With Dynamic Scripting, a move validation actually gets fired twice in a two-phase execution. The "move.IsPre" and "move.IsPost" tell you which phase you are in, so a simple if/else check allows you to separate your script.
1. IsPre - Before the move takes place
This phase gives you the node as it exists under the old parent and is your opportunity to collect information to be checked in the second phase. Record any values in your "move.Values" object, but be aware that any complex objects like nodes or versions will get "flattened" to simple strings because the objects they represent change state after the move, so be sure to dig out any actual property values you are interested in.
2. IsPost - After the move takes place
This is what we normally think of as the regular validation phase and happens after the move. The node is now under the new parent, which means any inherited property values have changed, calculated values are updated, etc. That means you can compare the new values to any old values you saved in the "move.Values" object.
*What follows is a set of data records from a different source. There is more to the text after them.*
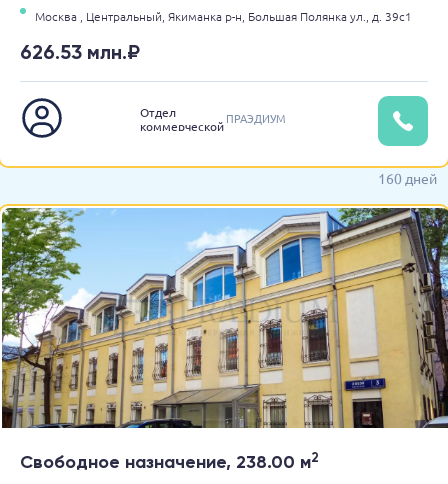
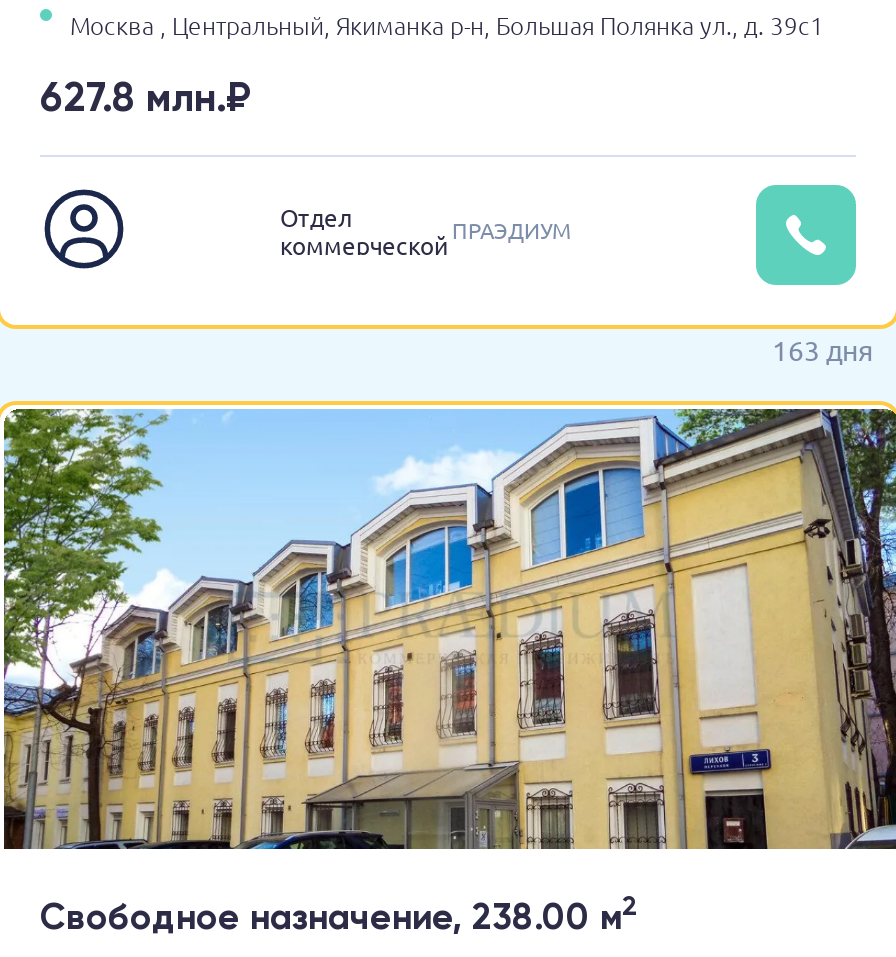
- 626.53 млн.₽
+ 627.8 млн.₽

- 160 дней
+ 163 дня
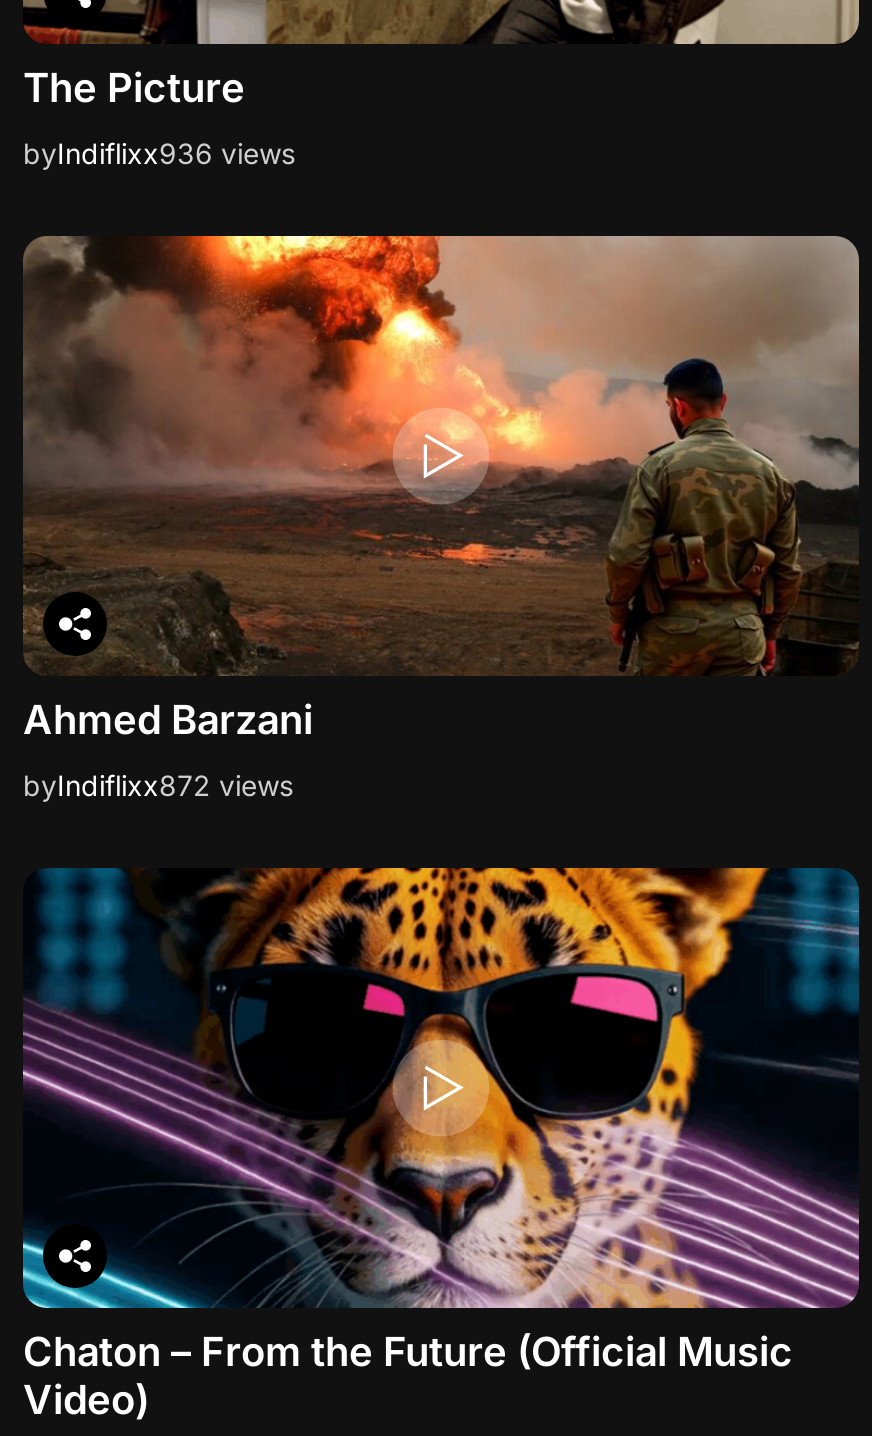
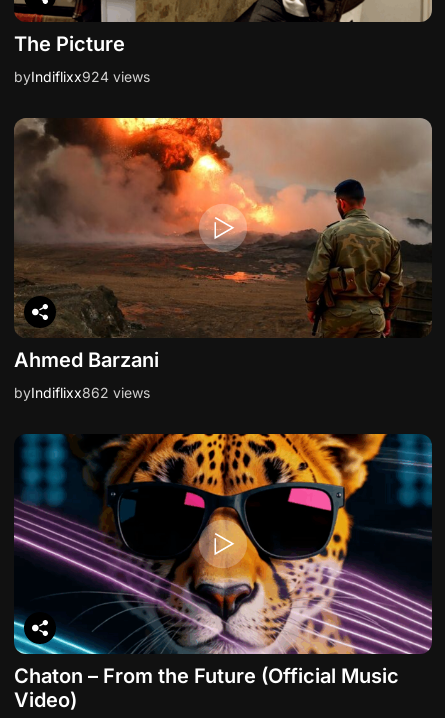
- byIndiflixx936 views
+ byIndiflixx924 views

- byIndiflixx872 views
+ byIndiflixx862 views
In both phases, you have access to "move.OldParent" and "move.NewParent" so you can check any property values or structure you like of the old parent and new parent both before and after the move. For example, you could stop the move if the new parent already has too many children in the pre move phase; or you could stop the move if the value of a derived property on the old parent changed after the move.
I hope with these new capabilities customers will find that Move validations are a powerful tool for data quality.